Hematopoietic Stem Cell Research Center, Shahid Beheshti University of Medical Sciences, Tehran, Iran.
J Clin Lab Anal. 2021 Dec;35(12):e24060. doi: 10.1002/jcla.24060. Epub 2021 Oct 21.
Hematopoietic stem cell transplantation (HSCT) is one of the treatments for hematologic malignancies. Numerous factors affect the HSCT outcome. The purpose of this study was to investigate the effect of post-HSCT administration of granulocyte colony-stimulating factor (post-G-CSF) on early neutrophil and platelet engraftment in allogeneic HSCT (allo-HSCT).
MATERIAL & METHODS: The study was performed on 76 patients diagnosed with AML and ALL. All patients underwent allo-HSCT at Taleghani stem cell transplantation center, Tehran, Iran, from February 2016 to December 2018. Chemotherapy regimens based on patients' conditions were selected between myeloablative and reduced-intensity regimens.
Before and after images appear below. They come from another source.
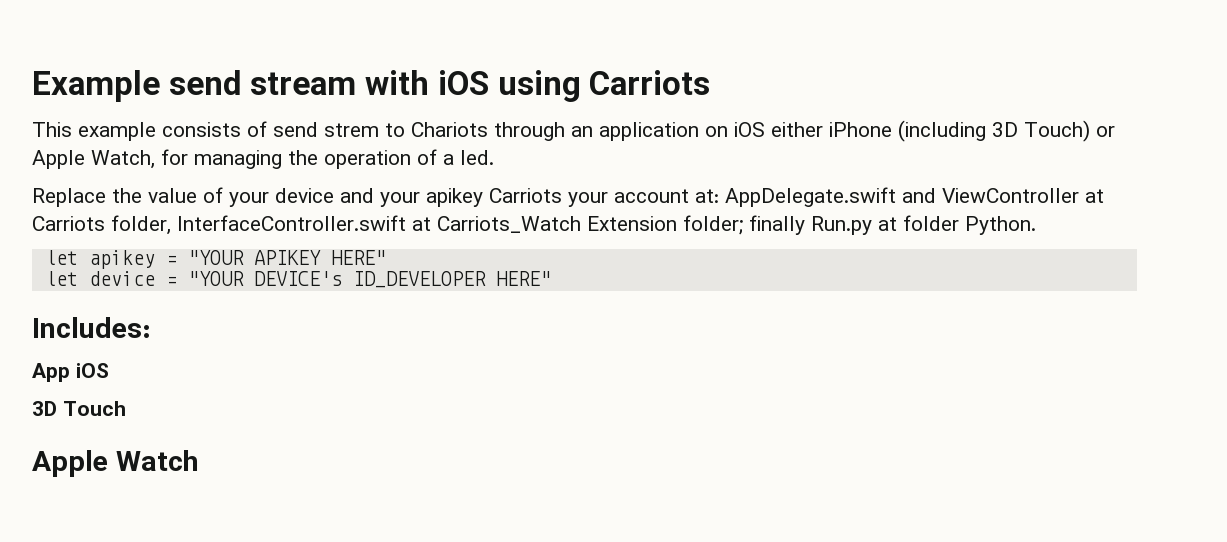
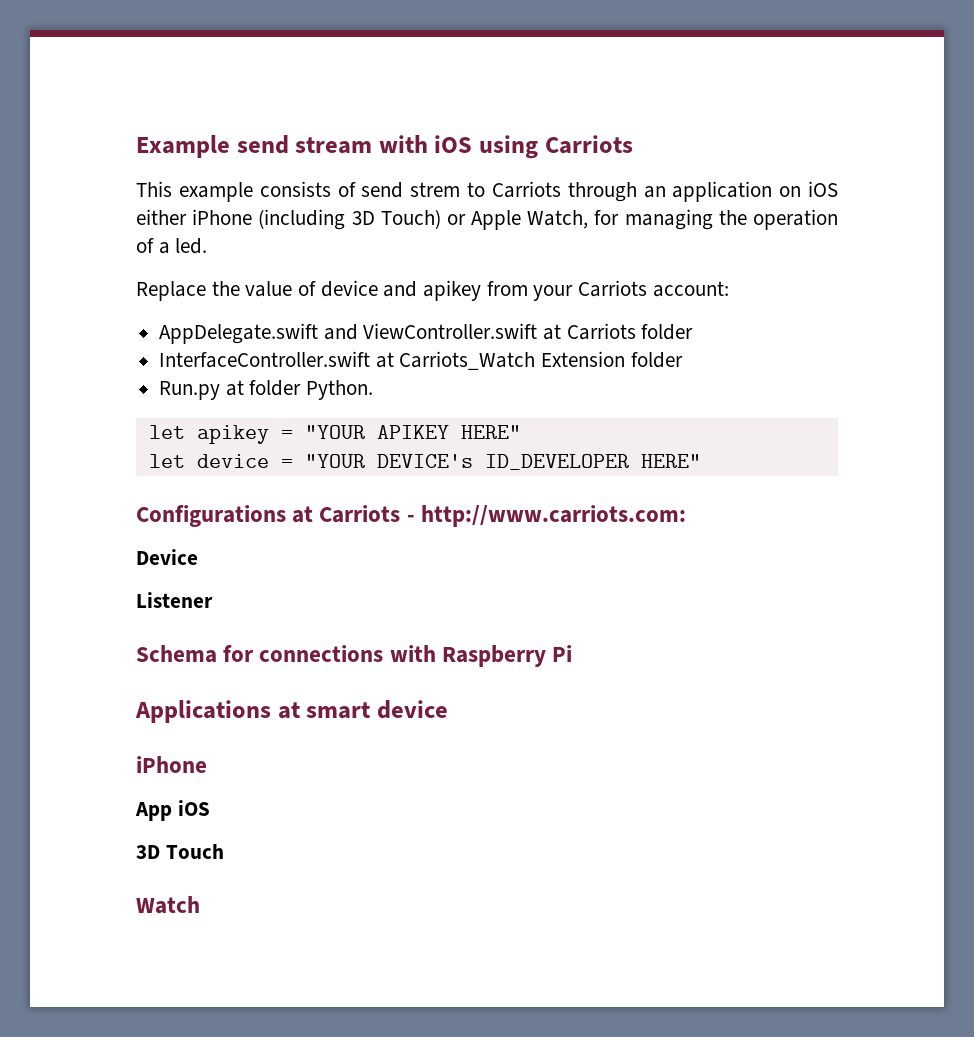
[411,122,488,137] Chariots -> [491,181,561,198] Carriots
[229,192,269,207] your -> (317, 288) none
[380,188,719,207] your apikey Carriots your account at: -> [423,280,729,301] apikey from your Carriots account: //
[942,188,1104,203] [32,215,171,235] ViewController at Carriots folder, -> [363,323,694,340] ViewController.swift at Carriots folder //
[683,215,805,235] folder; finally -> [630,352,683,368] folder //
[32,317,151,338] Includes: -> [136,505,686,527] [136,549,198,565] [136,592,213,608] [136,645,573,667] [135,700,448,723] [136,756,207,773] Configurations at Carriots - http://www.carriots.com: // Device // Listener // Schema for connections with Raspberry Pi // Applications at smart device // iPhone
[32,450,108,477] Apple -> (224, 851) none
Statistical analysis revealed that the number of administered G-CSF units after HSCT was a time-dependent variable. Statistical analysis before day +11 reported that patients who received G-CSF <14 units had three times better early neutrophil engraftment than those with G-CSF ≥14 (CI 95%, AHR = 3.03, p:0.002). CD3+ cells count <318.5 × 10 /kg was associated with fast platelet engraftment (CI 95%, AHR 2.28, p:0.01).
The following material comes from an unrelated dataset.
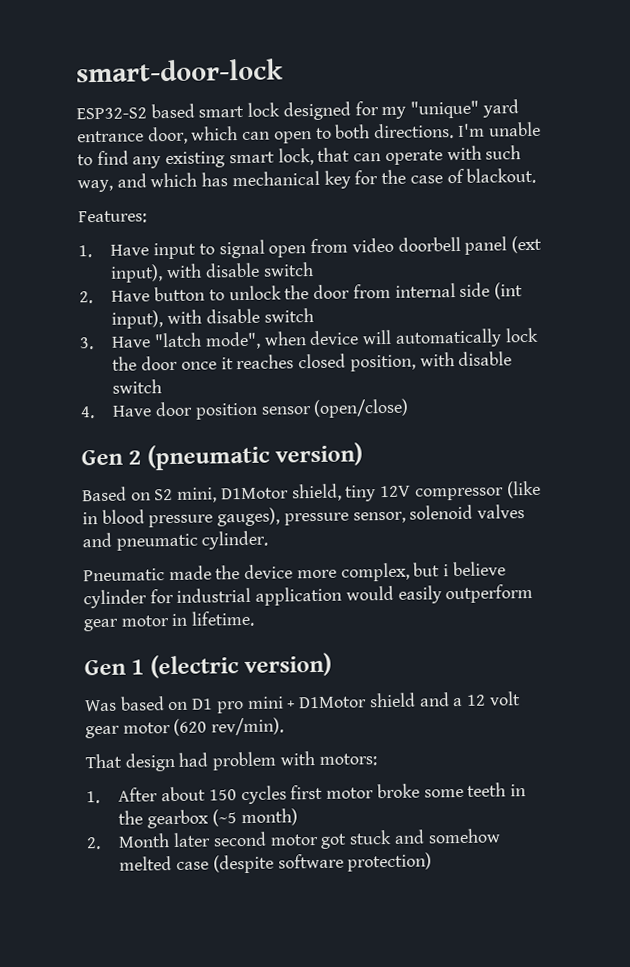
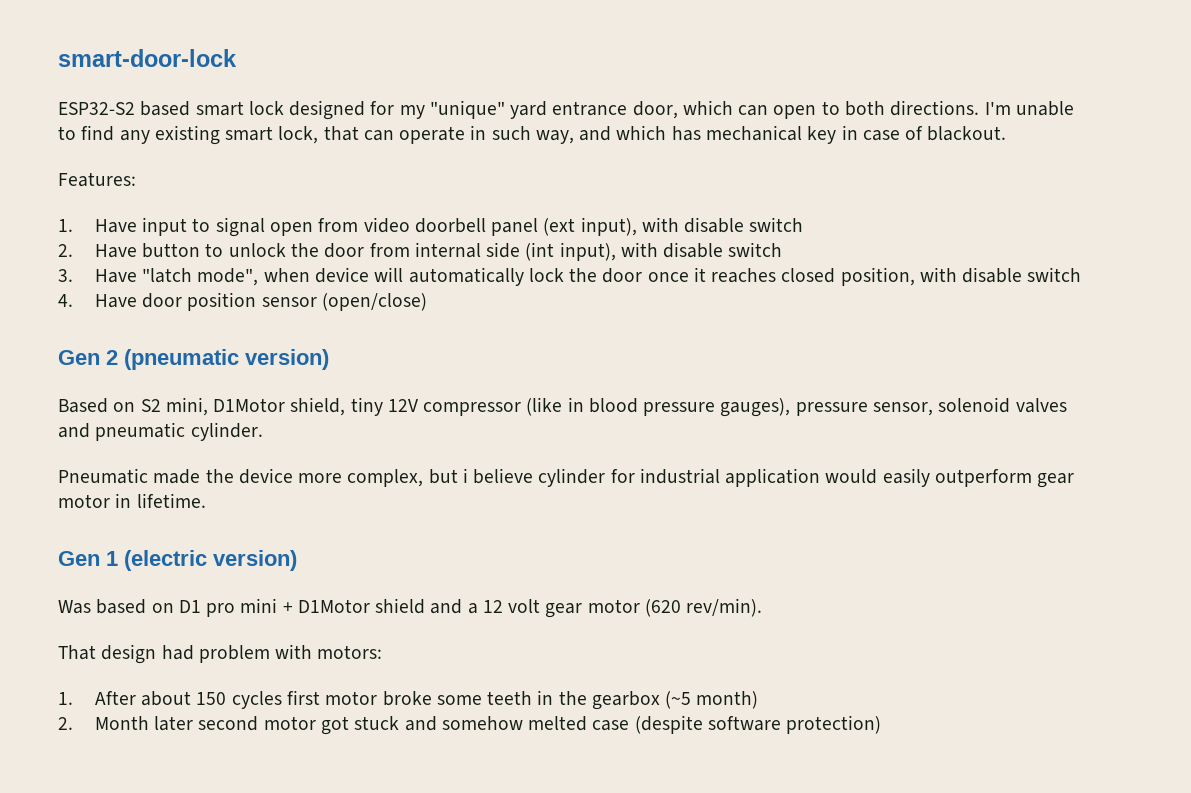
[446,145,482,161] with -> [470,125,487,140] in
[354,169,407,185] for the -> [841,125,858,140] in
In this study, post-G-CSF stimulation was associated with early engraftment in a time- and dose-dependent manner. Administration of G-CSF beyond 14 units resulted in adverse effects on neutrophil early engraftment. It also appeared that with a reduction in CD3+ cell counts, the likelihood of GVHD decreases, and platelet engraftment occurs earlier. Further investigations in the future are required to determine the factors affecting the process of early engraftment.
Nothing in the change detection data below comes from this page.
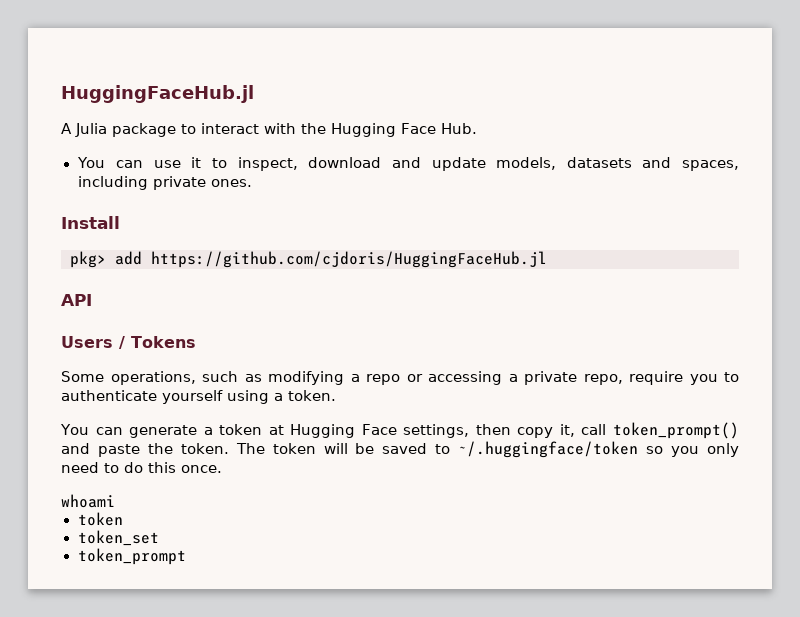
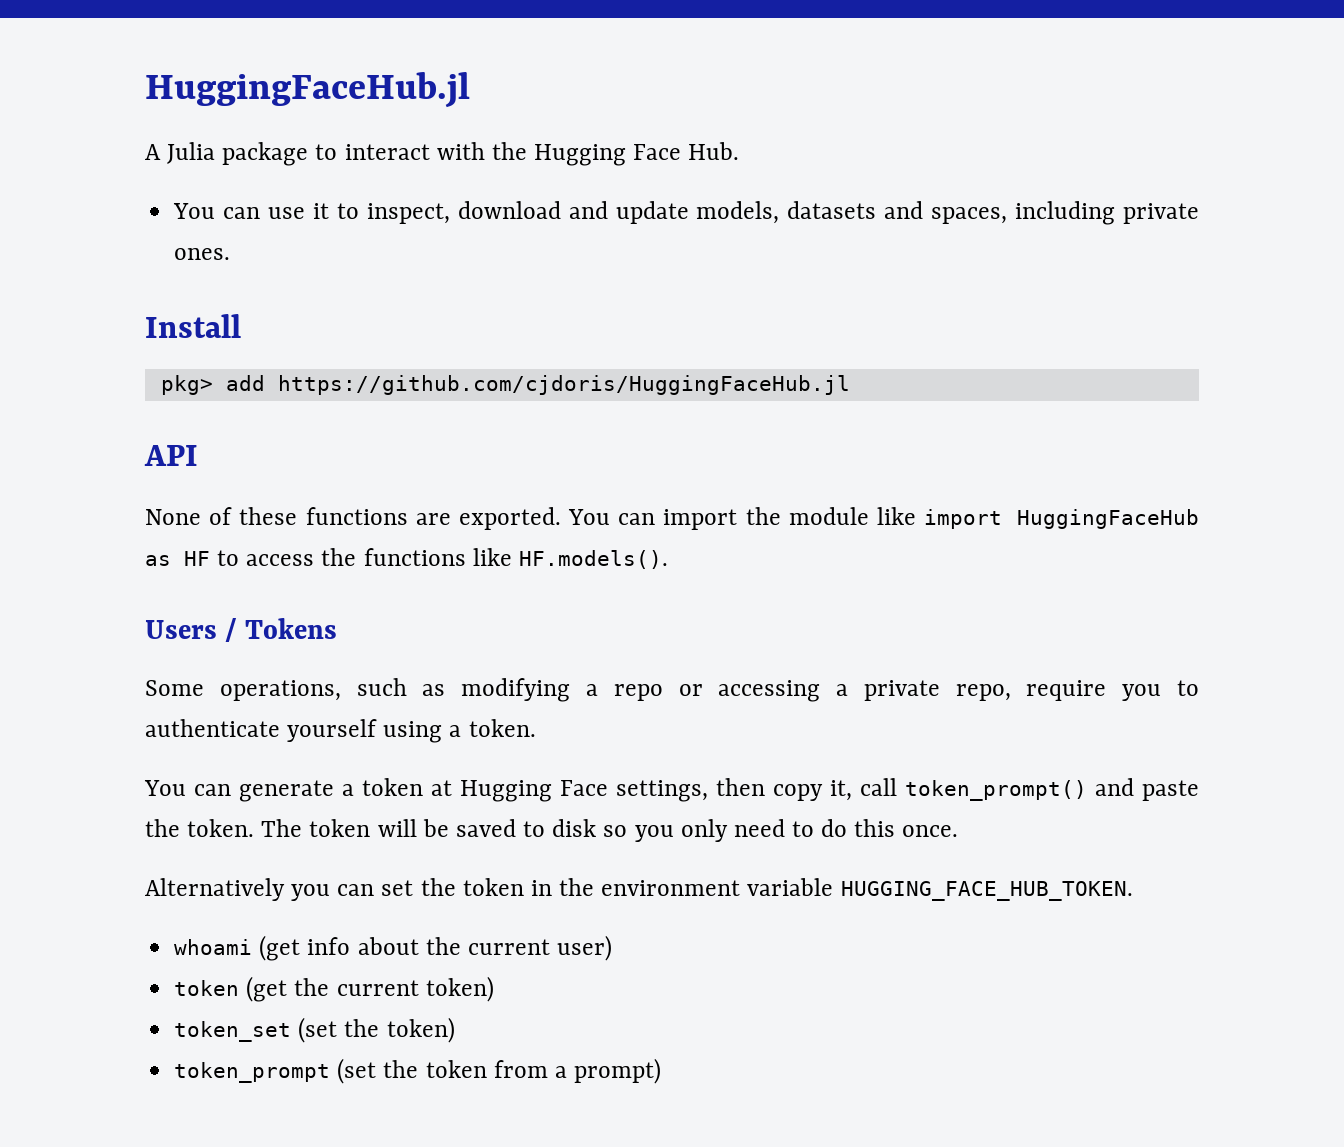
(92, 300) none -> [145,507,1199,530] [145,548,668,569] // None of these functions are exported. You can import the module like import HuggingFaceHub as HF to access the functions like HF.models().
[458,441,639,458] ~/.huggingface/token -> [552,819,597,837] disk
[61,494,115,508] [77,512,123,526] [77,530,159,546] [77,548,186,565] whoami // token // token_set // token_prompt -> [145,878,1133,901] [174,935,613,961] [174,976,494,1002] [174,1017,455,1043] [174,1058,662,1084] Alternatively you can set the token in the environment variable HUGGING_FACE_HUB_TOKEN. // whoami (get info about the current user) // token (get the current token) // token_set (set the token) // token_prompt (set the token from a prompt)

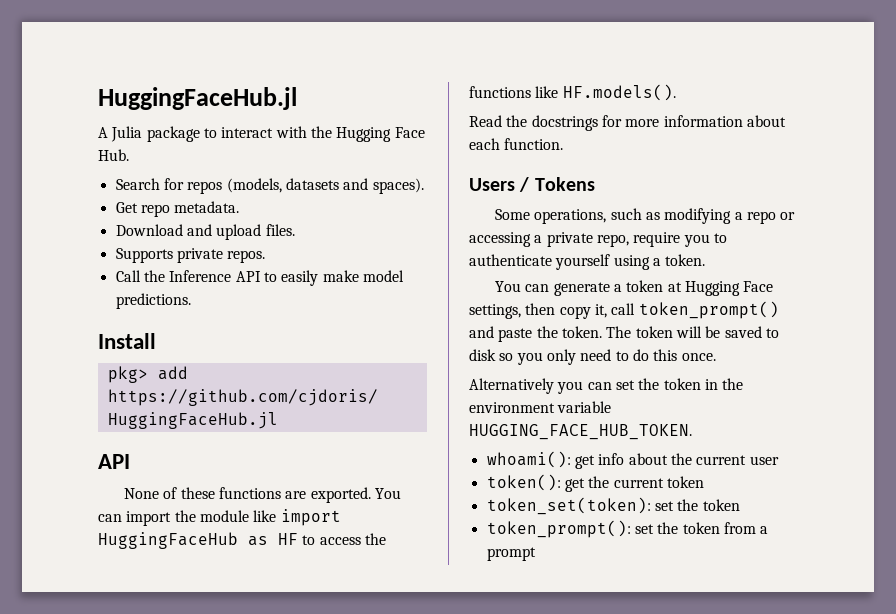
[173,201,1199,225] [174,248,231,260] You can use it to inspect, download and update models, datasets and spaces, including private ones. -> [115,178,424,194] [115,201,240,217] [115,224,295,240] [115,248,266,263] [115,270,404,286] [115,293,191,309] Search for repos (models, datasets and spaces). // Get repo metadata. // Download and upload files. // Supports private repos. // Call the Inference API to easily make model predictions.
(668, 559) none -> [469,115,786,131] [469,138,564,150] // Read the docstrings for more information about each function.
[174,935,301,961] whoami (get -> [486,451,595,469] whoami(): get
[557,935,613,961] [174,976,494,1002] [174,1017,455,1043] [174,1058,377,1084] user) // token (get the current token) // token_set (set the token) // token_prompt (set -> [749,456,779,465] [486,474,704,492] [486,497,740,515] [486,520,654,538] user // token(): get the current token // token_set(token): set the token // token_prompt(): set
[574,1058,662,1084] prompt) -> [486,547,536,561] prompt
造血干细胞移植(HSCT)是血液系统恶性肿瘤的治疗方法之一。许多因素会影响 HSCT 结果。本研究旨在探讨 HSCT 后粒细胞集落刺激因子(post-G-CSF)给药对异基因 HSCT(allo-HSCT)中早期中性粒细胞和血小板植入的影响。
该研究纳入了 76 例被诊断为 AML 和 ALL 的患者。所有患者于 2016 年 2 月至 2018 年 12 月在伊朗德黑兰的 Taleghani 干细胞移植中心接受 allo-HSCT。根据患者的情况选择基于化疗的强化疗方案或减量化疗方案。
统计分析表明,HSCT 后给予 G-CSF 的单位数是一个时间依赖性变量。在第+11 天之前的统计分析报告称,接受 G-CSF <14 单位的患者比接受 G-CSF ≥14 单位的患者早期中性粒细胞植入效果好 3 倍(95%CI,AHR = 3.03,p = 0.002)。CD3+细胞计数<318.5×10 /kg 与血小板早期植入有关(95%CI,AHR 2.28,p = 0.01)。
在这项研究中,post-G-CSF 刺激与时间和剂量依赖的早期植入有关。给予超过 14 单位的 G-CSF 会对中性粒细胞早期植入产生不良影响。CD3+细胞计数的减少似乎会降低 GVHD 的发生概率,从而使血小板更早植入。未来需要进一步研究以确定影响早期植入过程的因素。